Even the architect of GDP back in the 1930s recognized that an aggregate measure of market-based activities would be insufficient for assessing economic welfare. Now that digitalization and other forces are compounding the long-standing flaws of this canonical metric, there is no alternative to finding alternatives.
LONDON – “Not everything that counts can be counted, and not everything that can be counted counts.” This old adage is particularly pertinent as we look ahead to 2020 and beyond. Part of the popular backlash against political and business elites may simply be that people feel the elites are not really focused on what matters to them. But while the single-minded obsession with maximizing market output and profits is being challenged, a more meaningful replacement is not yet in clear view.
Gross domestic product has long been the preeminent metric for measuring the size and success of national economies. It is the key target of economic policy, closely watched by politicians, economists, businesses, and investors. But GDP is also deeply – and increasingly – flawed.
Widely regarded as a reliable and objective benchmark, GDP is actually a complex statistic shaped by a history strewn with errors, unresolved controversies, and changing methods and definitions. The core problem is that GDP is not a measure of economic welfare, but rather of output. Its architect in the 1930s, the economist Simon Kuznets, would have preferred to place greater emphasis on welfare. But the US government had tasked him with devising a metric that could guide fiscal policy and shape taxation and spending decisions, so that is what he did.

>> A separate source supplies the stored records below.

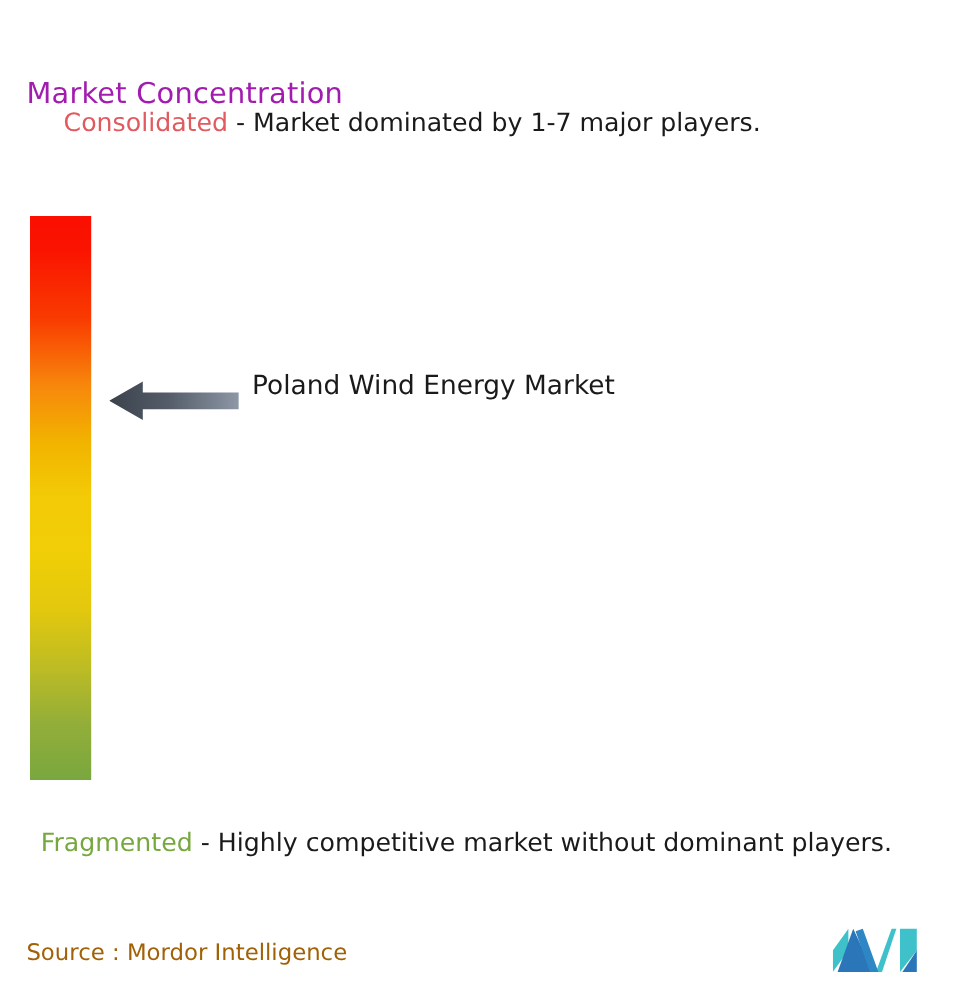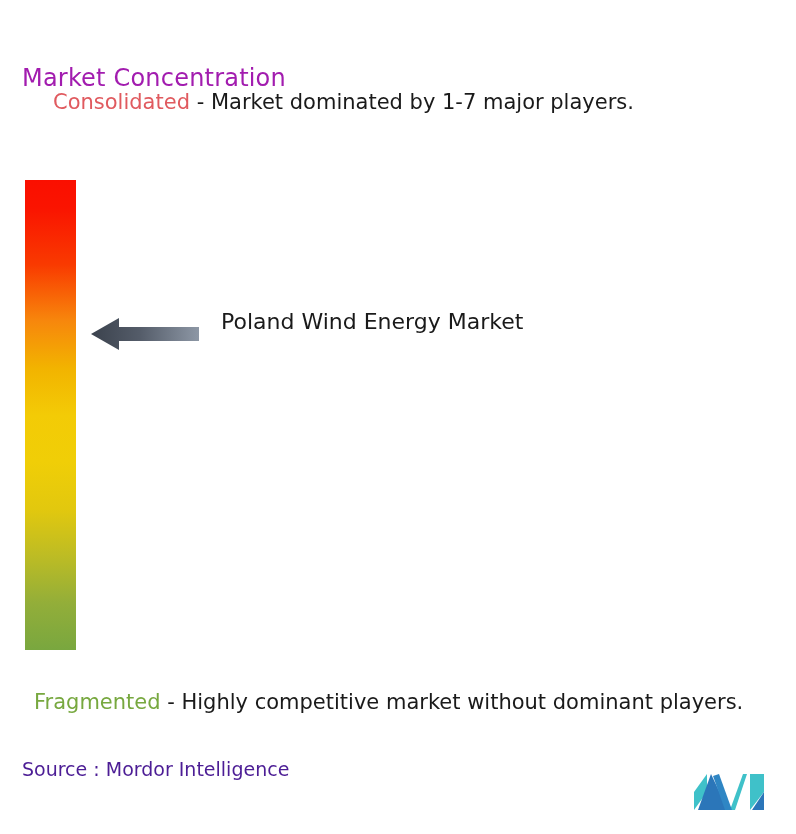--- a/index.html
+++ b/index.html
@@ -80,21 +80,21 @@
     position: absolute;
     left: 91px;
     top: 314px;
     width: 108px;
     height: 40px;
   }
 
   
   .callout {
     position: absolute;
-    left: 221px;
+    left: 210px;
     top: 305px;
     width: 330px;
     font-size: 22px;
     line-height: 34px;
     color: #1a1a1a;
   }
 
   
   .legend-bottom {
     position: absolute;
@@ -107,24 +107,24 @@
   }
   .legend-bottom .kw {
     color: #77a83f;
     margin-left: 12px;
   }
 
   
   .source {
     position: absolute;
     left: 22px;
-    top: 756px;
+    top: 781px;
     font-size: 19px;
     line-height: 26px;
-    color: #4c1d95;
+    color: #a16207;
     white-space: nowrap;
   }
 
   
   .logo {
     position: absolute;
     left: 694px;
     top: 768px;
     width: 82px;
     height: 48px;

The result was a statistic focused solely on market-based activities, based on final goods and services to avoid the double-counting of intermediate inputs like raw materials. Yet non-market activities, such as home care and housework, contribute to welfare. Likewise, some market activities harm welfare: think of negative side effects of production such as pollution. Moreover, normative judgments have driven multiple changes in the definition of GDP over the years. Notably, government services, and later financial services, were eventually deemed productive and valuable, and so were added to the definition of GDP. Remarkably, none of this has stopped GDP being widely used as a measure of welfare.
But the problems don’t stop there. Another issue is how to account for inflation, given that rising prices can boost nominal GDP even when the volume of output hasn’t increased. Measuring output has become increasingly tricky as the mix and features of products and services evolves ever more rapidly.
Consider the complications posed by digitalization, embodied in smartphones, which have little in common with the mobile phones of just a dozen years ago. Statisticians have been trying to account for the advent of smartphones (and the relative demise of cameras, calculators, portable music players, and other devices) by adjusting prices to reflect quality changes, but, in the process, they are making a distinction between market prices and value, that is, their contribution to wellbeing.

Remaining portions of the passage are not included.